By Ciprian Stratulat • Updated on Jan 17, 2023
blog image

How to Set Up PySpark 1.X

from pyspark import SparkContext, SparkConf
from pyspark.sql import SQLContext

 

Create a SparkContext:

sc = SparkContext()

 

Create a SQLContext:

sc = SparkContext()
sql_context = SQLContext(sc)

 

Create a HiveContext:

sc = SparkContext()
hive_context = HiveContext(sc)

 

How to Set Up PySpark 2.x

from pyspark.sql import SparkSession

spark = SparkSession.builder.getOrCreate()

 

Set Up PySpark on AWS Glue

from pyspark.context import SparkContext
from awsglue.context import GlueContext

glueContext = GlueContext(SparkContext.getOrCreate())

 

How to Load Data in PySpark

 

Create a DataFrame from RDD

Create a DataFrame using the .toDF() function:

population = [ ("Croatia", 4_058_000), ("Oregon", 4_218_000 ) ]

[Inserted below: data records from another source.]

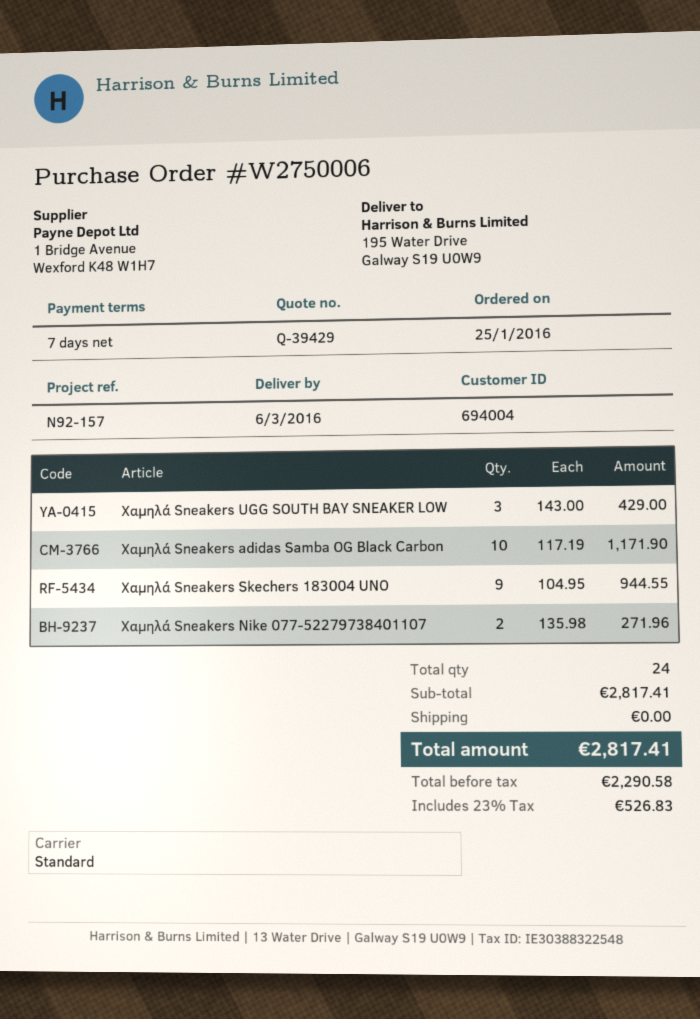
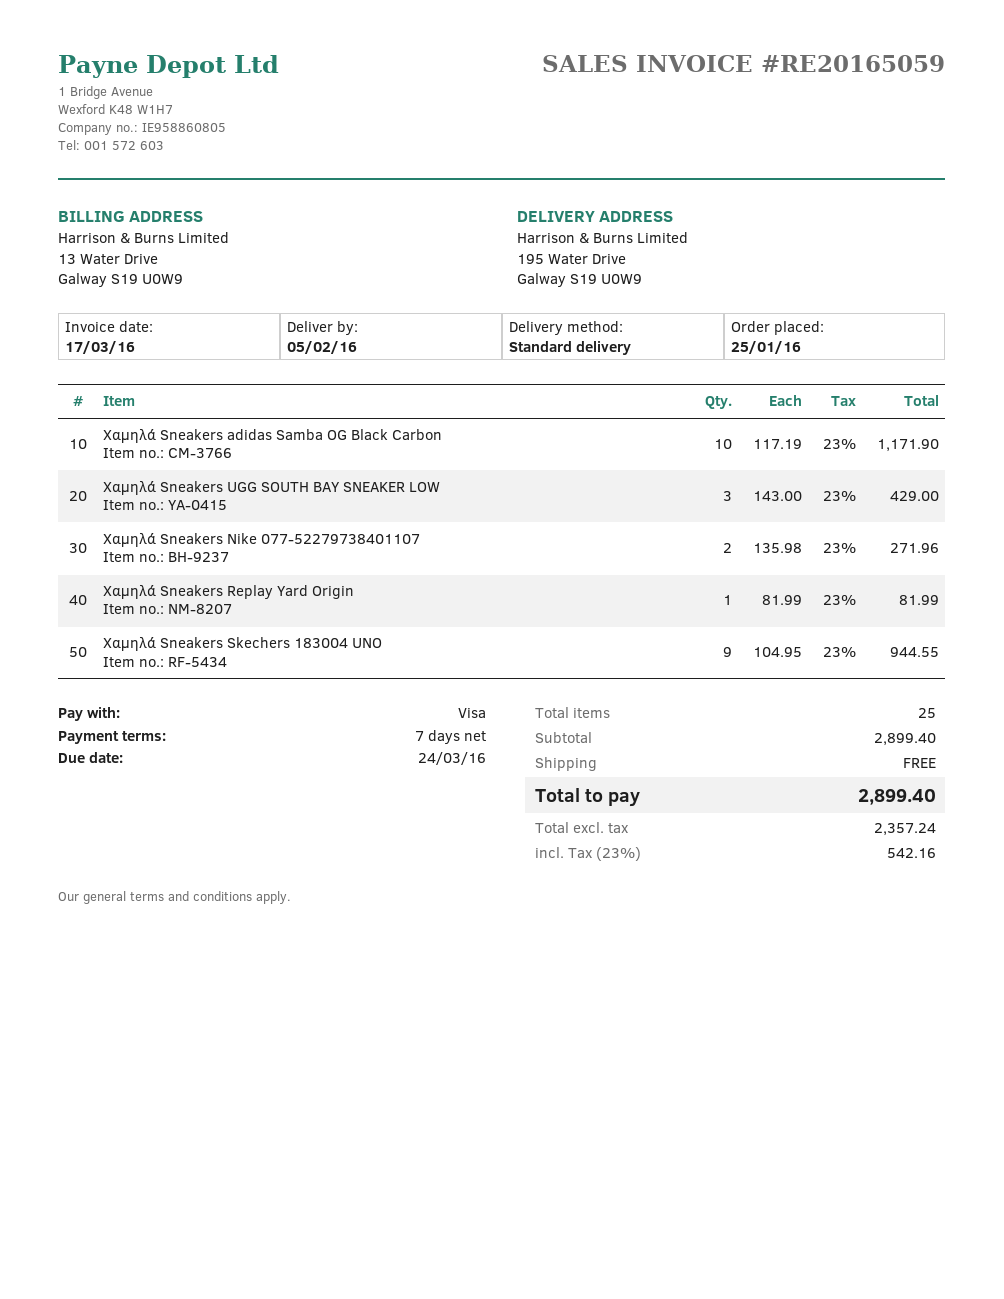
delivery date: 2016-03-06 -> 2016-02-05
Xαμηλά Sneakers Replay Yard Origin: none -> 1 x 81.99 = 81.99
total quantity: 24 -> 25
subtotal: 2817.41 -> 2899.40
net: 2290.58 -> 2357.24
tax: 23% = 526.83 -> 23% = 542.16
total: 2817.41 -> 2899.40

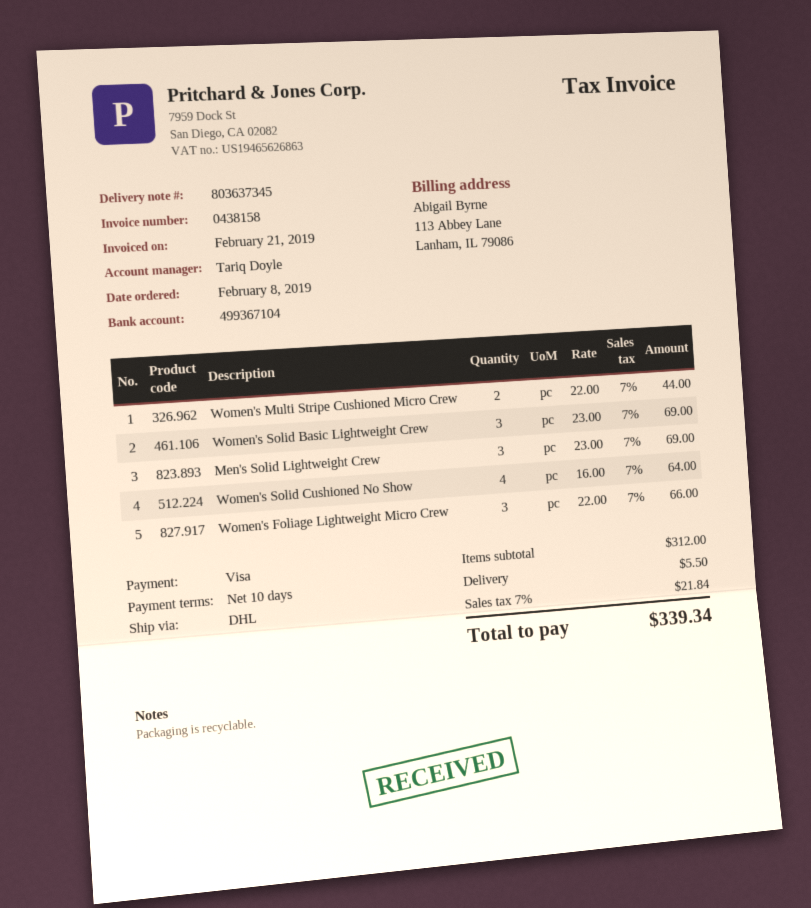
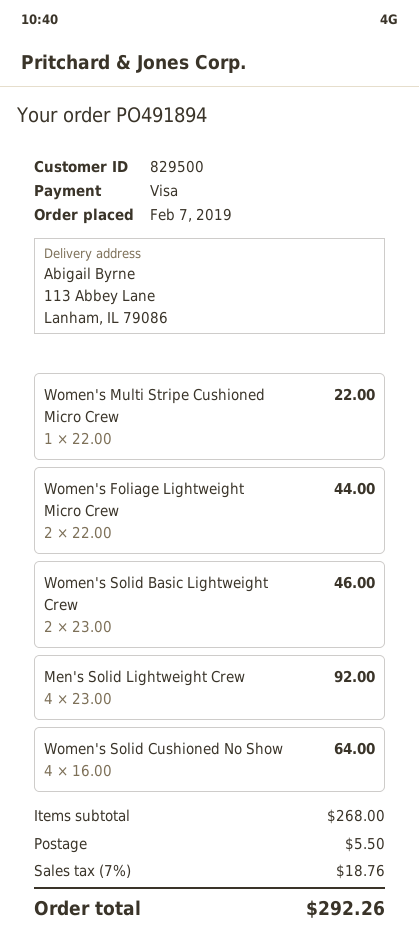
order date: 2019-02-08 -> 2019-02-07
Women's Multi Stripe Cushioned Micro Crew: 2 x 22.00 = 44.00 -> 1 x 22.00 = 22.00
Women's Solid Basic Lightweight Crew: 3 x 23.00 = 69.00 -> 2 x 23.00 = 46.00
Men's Solid Lightweight Crew: 3 x 23.00 = 69.00 -> 4 x 23.00 = 92.00
Women's Foliage Lightweight Micro Crew: 3 x 22.00 = 66.00 -> 2 x 22.00 = 44.00
subtotal: 312.00 -> 268.00
tax: 7% = 21.84 -> 7% = 18.76
total: 339.34 -> 292.26

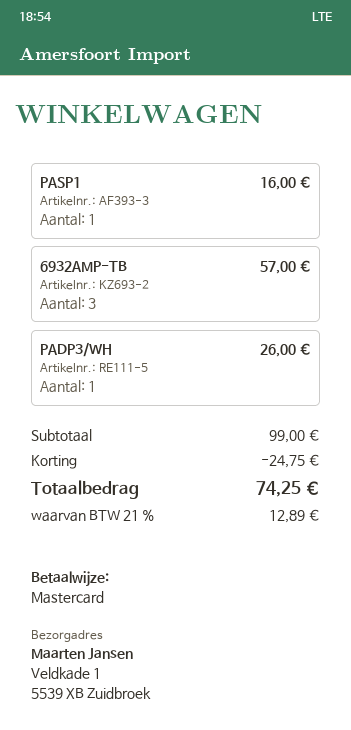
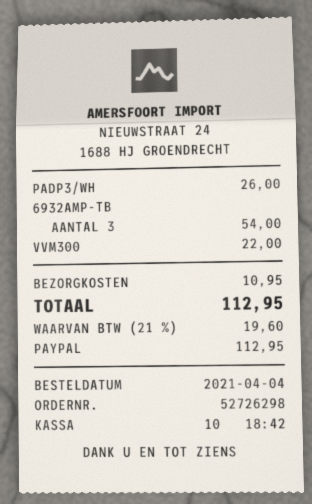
payment method: Mastercard -> PayPal
PASP1: 1 for 16.00 -> none
6932AMP-TB: 3 for 57.00 -> 3 for 54.00
VVM300: none -> 1 for 22.00
discount: 24.75 -> none
shipping: none -> 10.95
tax: 21% = 12.89 -> 21% = 19.60
total: 74.25 -> 112.95

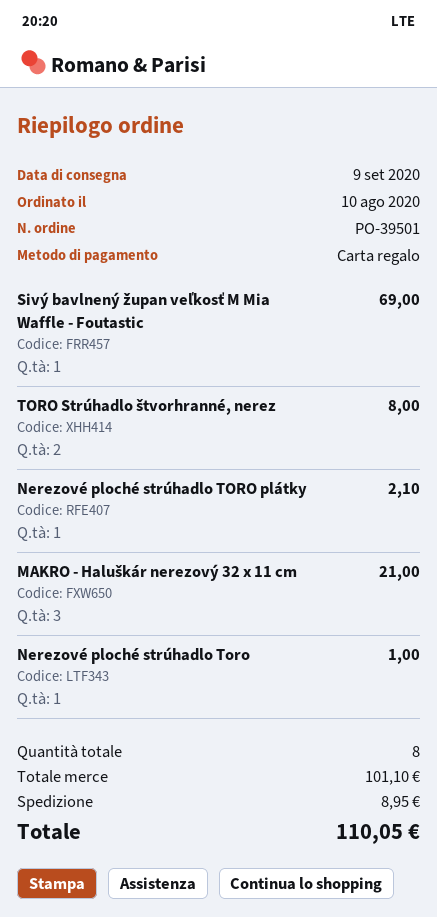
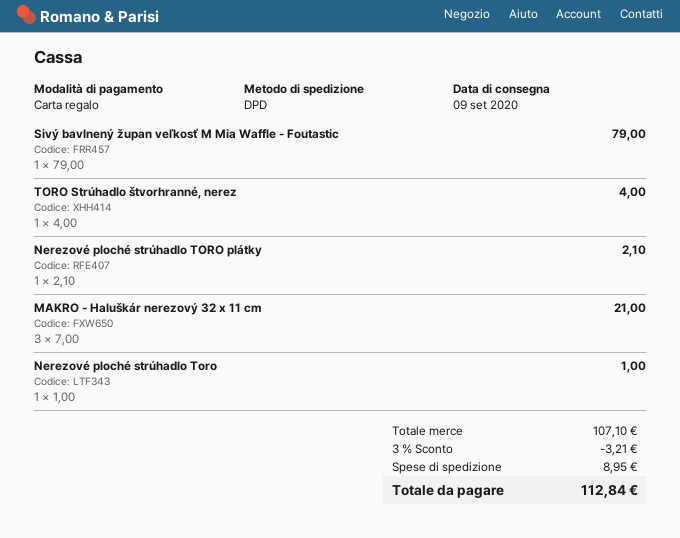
Sivý bavlnený župan veľkosť M Mia Waffle - Foutastic: 1 for 69.00 -> 1 for 79.00
TORO Strúhadlo štvorhranné, nerez: 2 for 8.00 -> 1 for 4.00
subtotal: 101.10 -> 107.10
discount: none -> 3% = 3.21
total: 110.05 -> 112.84

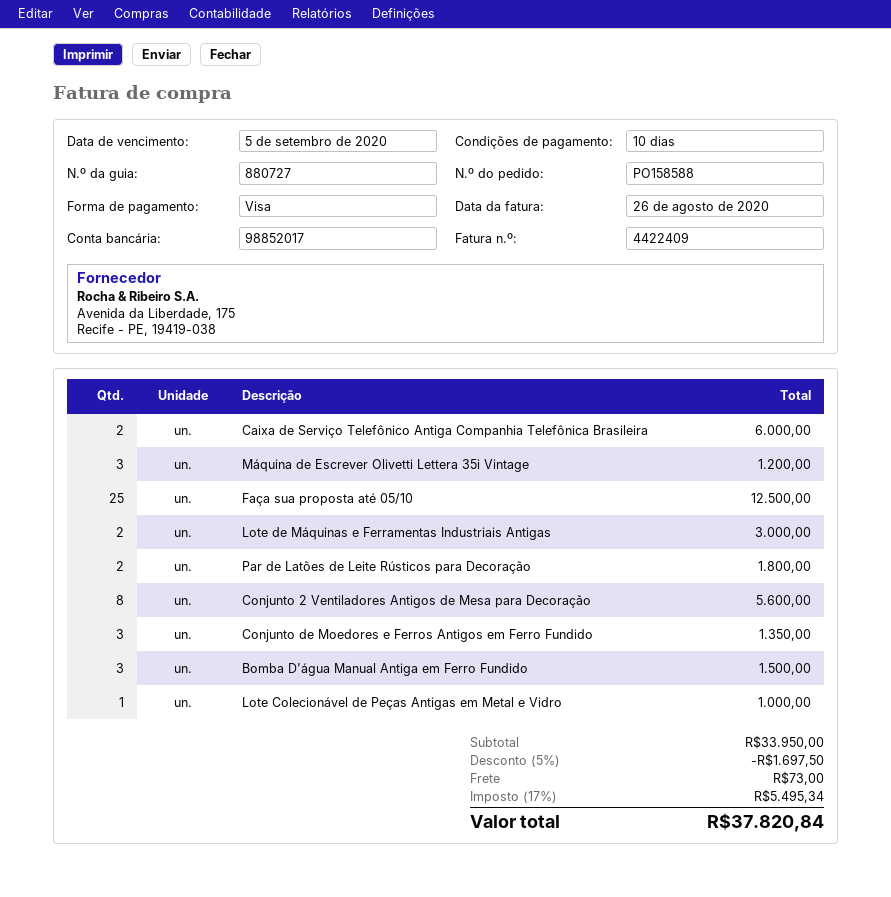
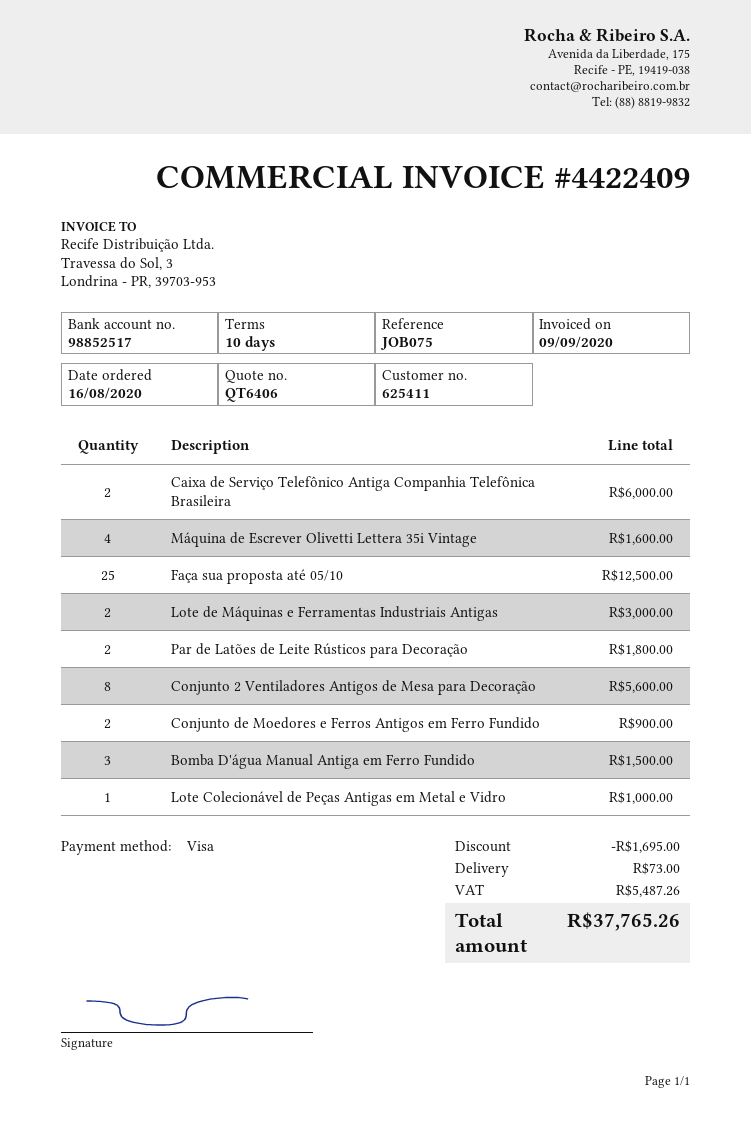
invoice date: 2020-08-26 -> 2020-09-09
bank account: 98852017 -> 98852517
Máquina de Escrever Olivetti Lettera 35i Vintage: 3 for 1200.00 -> 4 for 1600.00
Conjunto de Moedores e Ferros Antigos em Ferro Fundido: 3 for 1350.00 -> 2 for 900.00
discount: 1697.50 -> 1695.00
tax: 5495.34 -> 5487.26
total: 37820.84 -> 37765.26

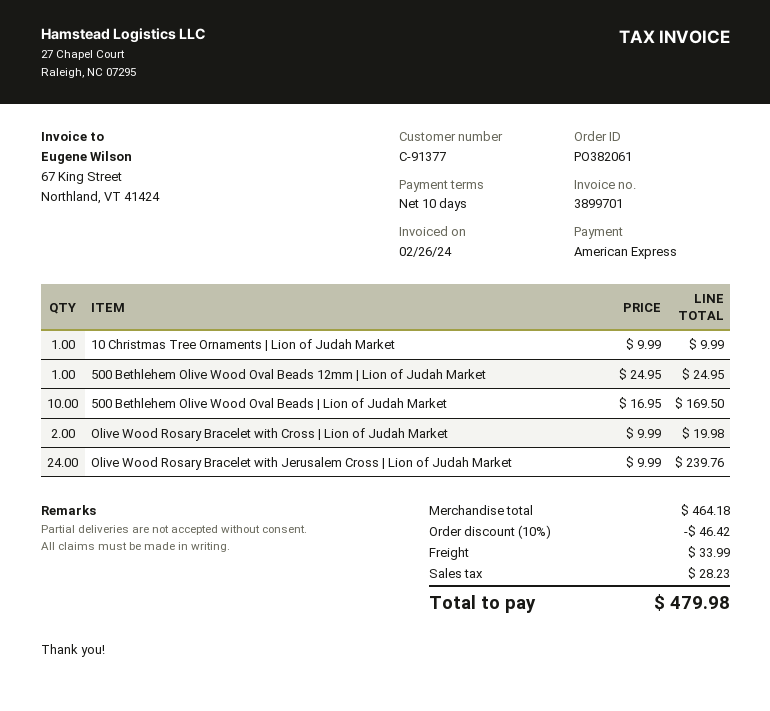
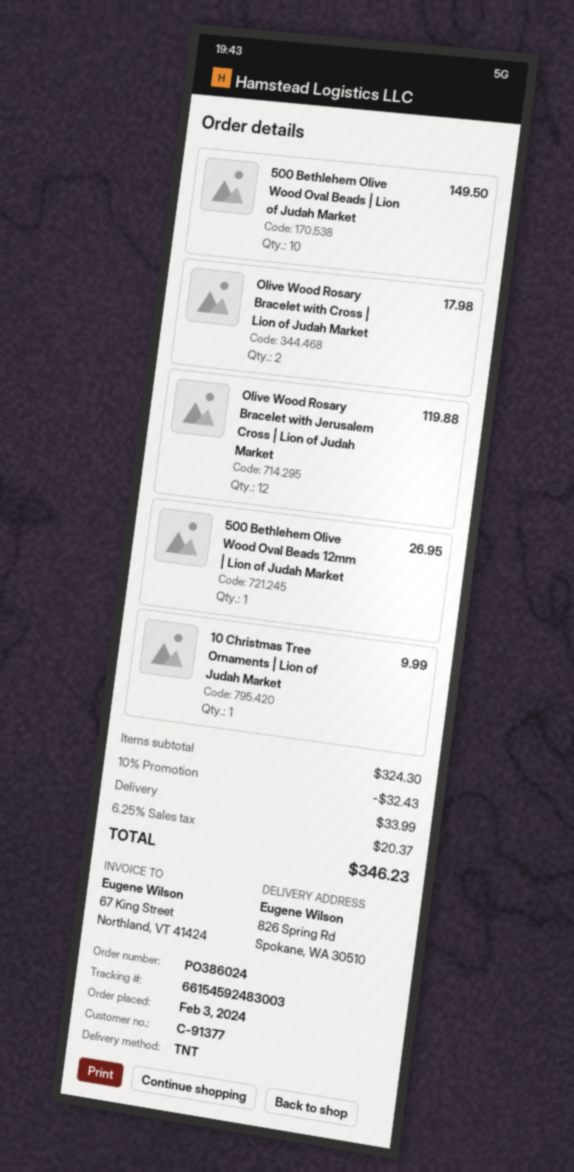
order number: PO382061 -> PO386024
500 Bethlehem Olive Wood Oval Beads 12mm | Lion of Judah Market: 1 for 24.95 -> 1 for 26.95
500 Bethlehem Olive Wood Oval Beads | Lion of Judah Market: 10 for 169.50 -> 10 for 149.50
Olive Wood Rosary Bracelet with Cross | Lion of Judah Market: 2 for 19.98 -> 2 for 17.98
Olive Wood Rosary Bracelet with Jerusalem Cross | Lion of Judah Market: 24 for 239.76 -> 12 for 119.88
subtotal: 464.18 -> 324.30
discount: 10% = 46.42 -> 10% = 32.43
tax: 28.23 -> 20.37
total: 479.98 -> 346.23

rdd = spark.sparkContext.parallelize(population)

cols = ["state", "population"]

df = rdd.toDF(rdd_columns)

Create a DataFrame using the createDataFrame() function:

population = [ ("Croatia", 4_058_000), ("Oregon", 4_218_000 ) ]

cols = ["state", "population"]

df = spark.createDataFrame(data=population, schema=cols)

Create a DataFrame using a combination of the createDataFrame() function and StructType schema:

population = [ ("Croatia", 4_058_000), ("Oregon", 4_218_000 ) ]

pop_schema = StructType([
    StructField("state", StringType(), True),	
    StructField("population", IntegerType(), True)])

df = spark.createDataFrame(data=population, schema=pop_schema)

 

Create a DataFrame from a Spark Data Source

Load a .csv file:

df = spark.read.csv("sport.csv", sep=";", header=True, inferSchema=True)

Read a .txt file:

df = spark.read.text("names.txt")

Read a .json file:

df = spark.read.json("fruits.json", format="json")

Read a .parquet file:

df = spark.read.load("stock_prices.parquet")

or:

df = spark.read.parquet("stock_prices.parquet")

 

Create a Glue DynamicFrame

dfg = glueContext.create_dynamic_frame.from_catalog(database="example_database", table_name="example_table")
spark_df = dfg.toDF()

Article continues below

 

How to Write Data in PySpark

 

Write Data from a DataFrame in PySpark

df_modified.write.json("fruits_modified.jsonl", mode="overwrite")

 

Convert a DynamicFrame to a DataFrame and write data to AWS S3 files

dfg = glueContext.create_dynamic_frame.from_catalog(database="example_database", table_name="example_table")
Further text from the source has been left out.